- _Task to carry out_
The span to repeat in the listing below runs from the line containing "[41,44,723,68] [41,107,324,125] [65,160,342,181]" to the line containing "[65,226,297,243] You have", inclusive. Repeat it exactly, and only it.

- _Data listing_
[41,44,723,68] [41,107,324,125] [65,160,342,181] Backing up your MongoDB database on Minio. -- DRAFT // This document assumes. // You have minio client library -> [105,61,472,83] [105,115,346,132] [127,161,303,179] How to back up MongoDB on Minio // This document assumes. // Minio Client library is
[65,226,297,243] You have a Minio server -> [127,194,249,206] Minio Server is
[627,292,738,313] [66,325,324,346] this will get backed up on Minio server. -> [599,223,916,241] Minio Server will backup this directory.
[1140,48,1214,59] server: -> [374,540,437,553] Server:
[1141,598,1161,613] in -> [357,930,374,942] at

==

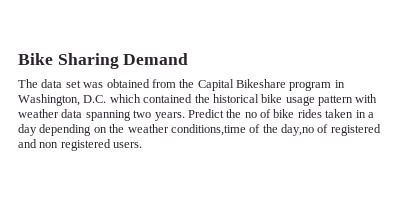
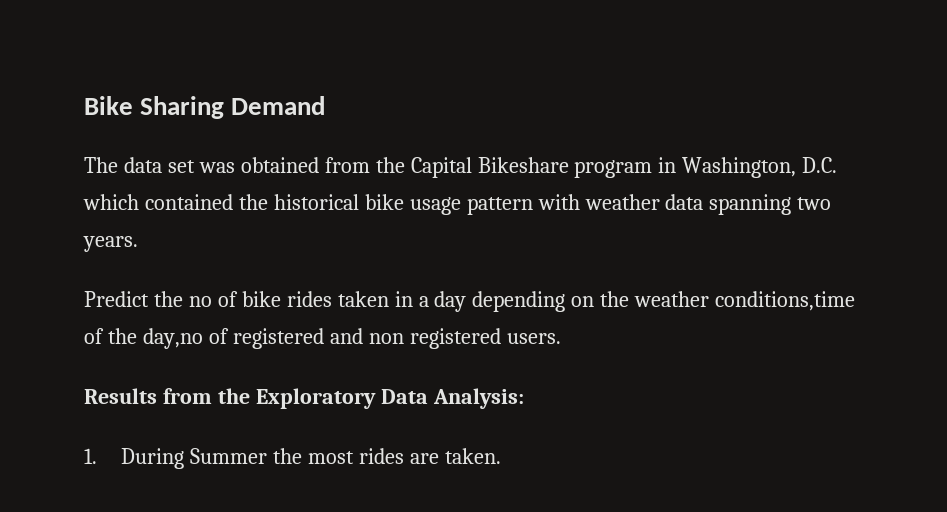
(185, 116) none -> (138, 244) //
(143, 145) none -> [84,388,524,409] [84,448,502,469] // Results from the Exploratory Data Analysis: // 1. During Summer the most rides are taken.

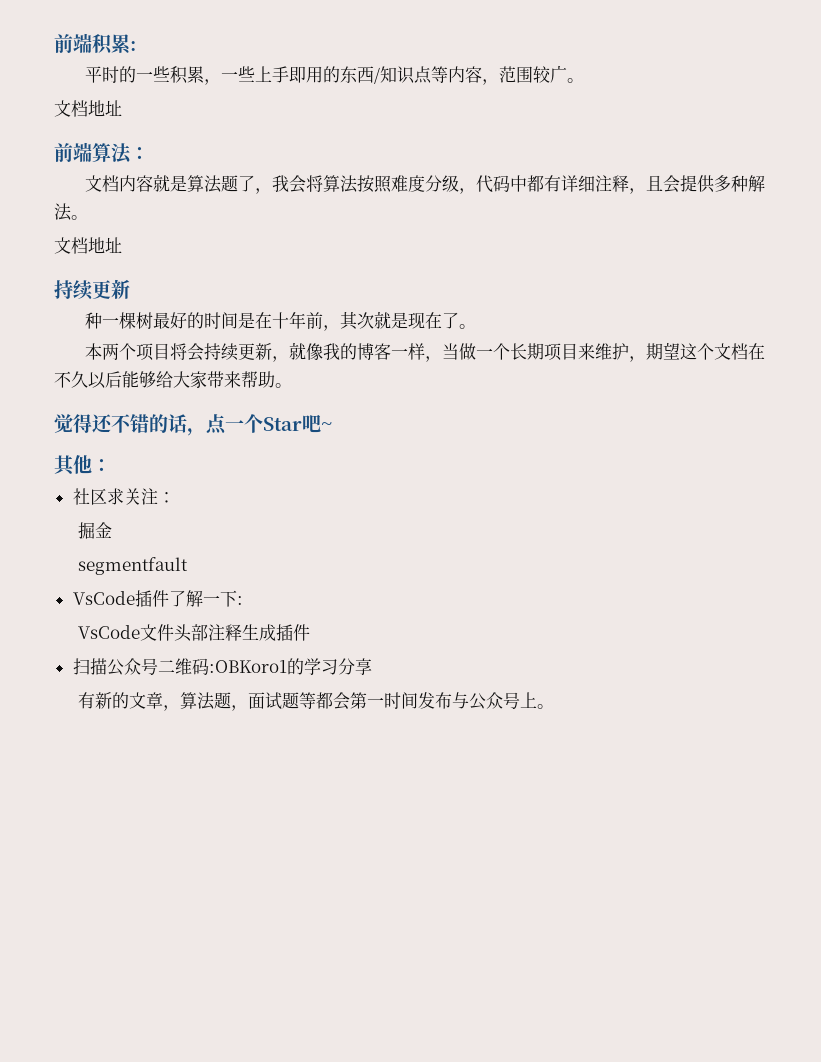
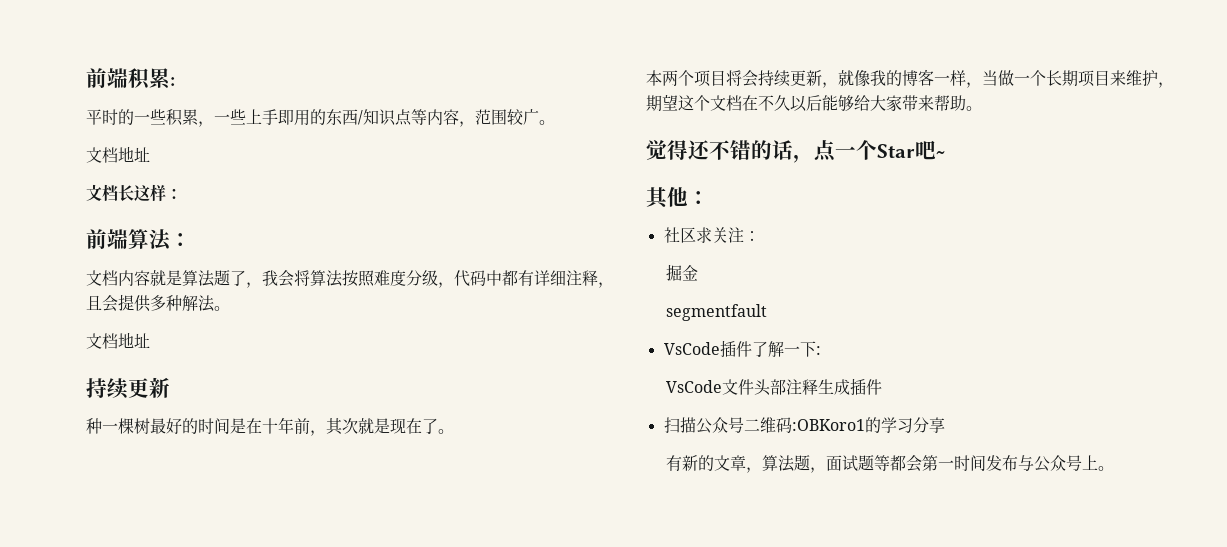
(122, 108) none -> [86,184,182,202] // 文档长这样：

- _Answer space_
[41,44,723,68] [41,107,324,125] [65,160,342,181] Backing up your MongoDB database on Minio. -- DRAFT // This document assumes. // You have minio client library -> [105,61,472,83] [105,115,346,132] [127,161,303,179] How to back up MongoDB on Minio // This document assumes. // Minio Client library is
[65,226,297,243] You have a Minio server -> [127,194,249,206] Minio Server is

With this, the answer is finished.